The Voice Assistant's Ears: Understanding OVOS Listener Services
Continuing our exploration of OVOS and Neon.AI components, let’s examine how your assistant hears and understands spoken commands. The listener service (ovos-dinkum-listener
) is like your assistant’s ears and early speech processing - it handles everything from detecting wake words to converting speech to text.
Listener Architecture
The listener service coordinates four critical components:
- Microphone input
- Wake word detection
- Voice Activity Detection (VAD)
- Speech-to-Text (STT)
These components communicate through the message bus we discussed in the previous article, working together to turn audio into text commands your assistant can process.
Component Details
1. Microphone Plugins
Microphone plugins capture audio input from your hardware. OVOS supports multiple backends:
- alsa (recommended for Linux)
- pyaudio (most reliable for Windows/MacOS, also works with Linux)
- sounddevice (experimental, works for all 3 major platforms)
Browse available microphone plugins to find one that matches your system.
2. Wake Word Detection
Wake word detection (also called hotword detection) listens for specific trigger phrases like “Hey Mycroft” or “Hey Neon”. Popular options include:
-
OpenWakeWord:
- Modern synthetic training approach
- Adopted by Home Assistant
- Pre-trained models available
- Can create custom wake words
-
Precise-Lite:
- Lightweight Mycroft engine
- Good for resource-constrained devices (minimum suggested: Raspberry Pi 3B+)
-
VOSK:
- Text-based detection
- No custom model training needed
- More flexible but less precise
Browse wake word plugins for more options.

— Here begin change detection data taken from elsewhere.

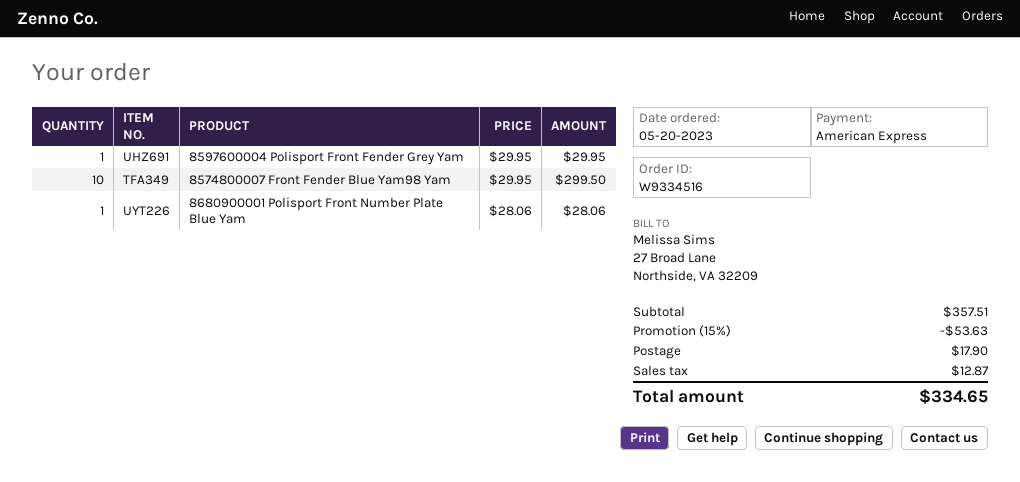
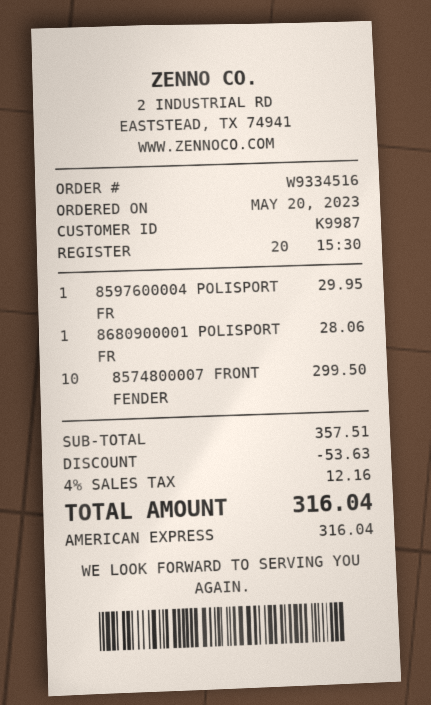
shipping: 17.90 -> none
tax: 12.87 -> 12.16
total: 334.65 -> 316.04

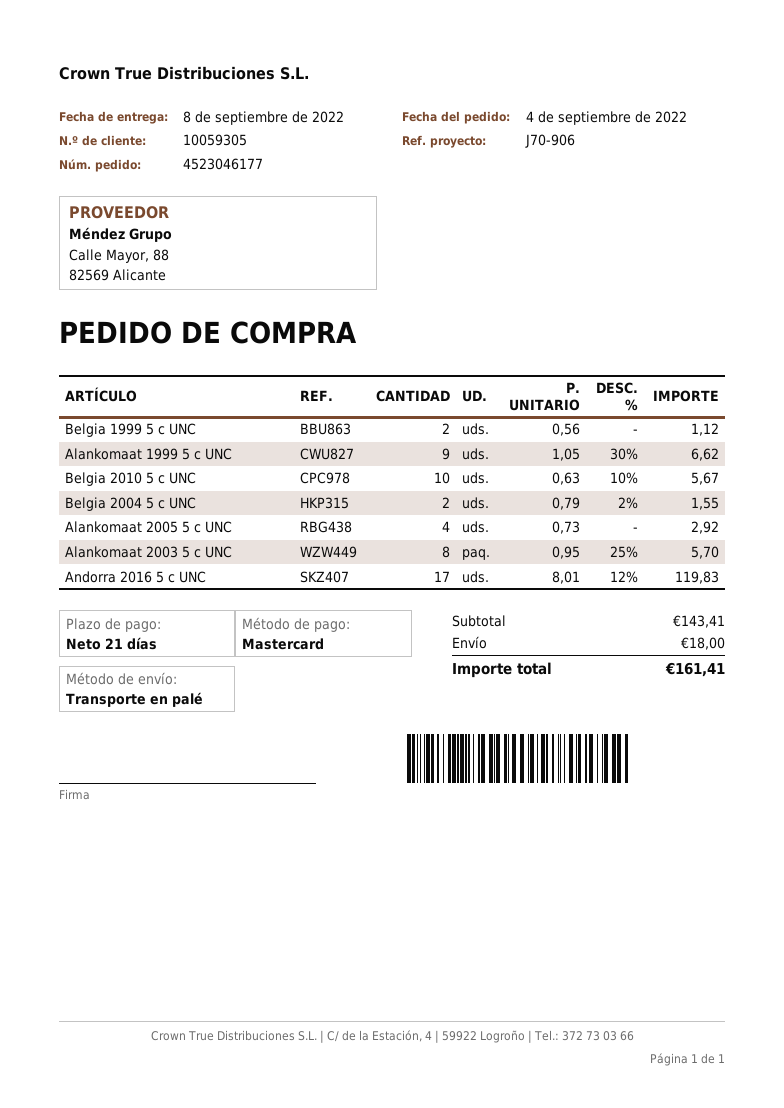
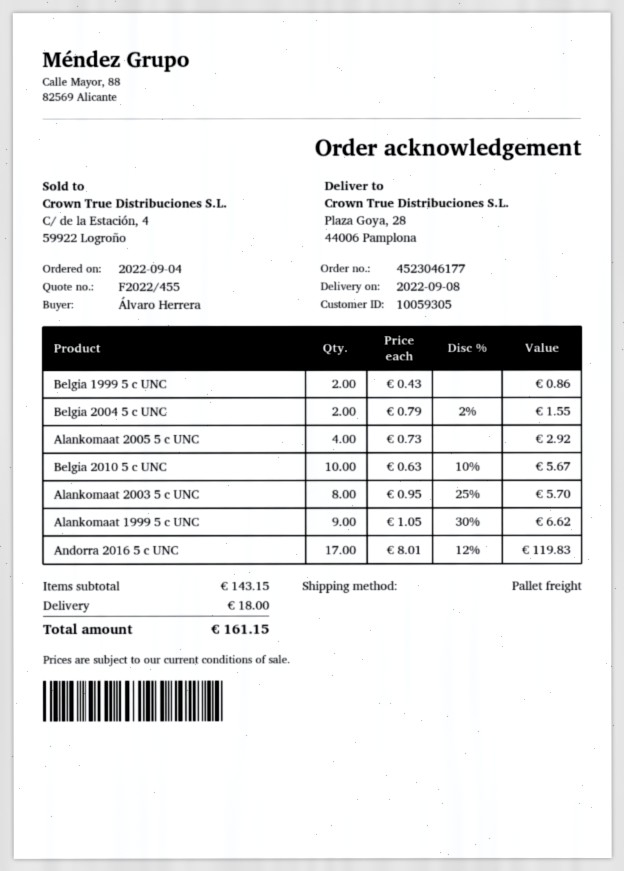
Belgia 1999 5 c UNC: 2 x 0.56 = 1.12 -> 2 x 0.43 = 0.86
subtotal: 143.41 -> 143.15
total: 161.41 -> 161.15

3. Voice Activity Detection (VAD)
VAD determines when someone is speaking versus background noise. This helps:
- Reduce processing load
- Trim silence from recordings
- Improve STT accuracy
Popular VAD options:
- Silero: Community favorite, works across languages. Speech detection, so it’s more accurate than noise-based VAD.
- WebRTC: Lightweight, good for web integration. Noise-based, so it’s less accurate but faster.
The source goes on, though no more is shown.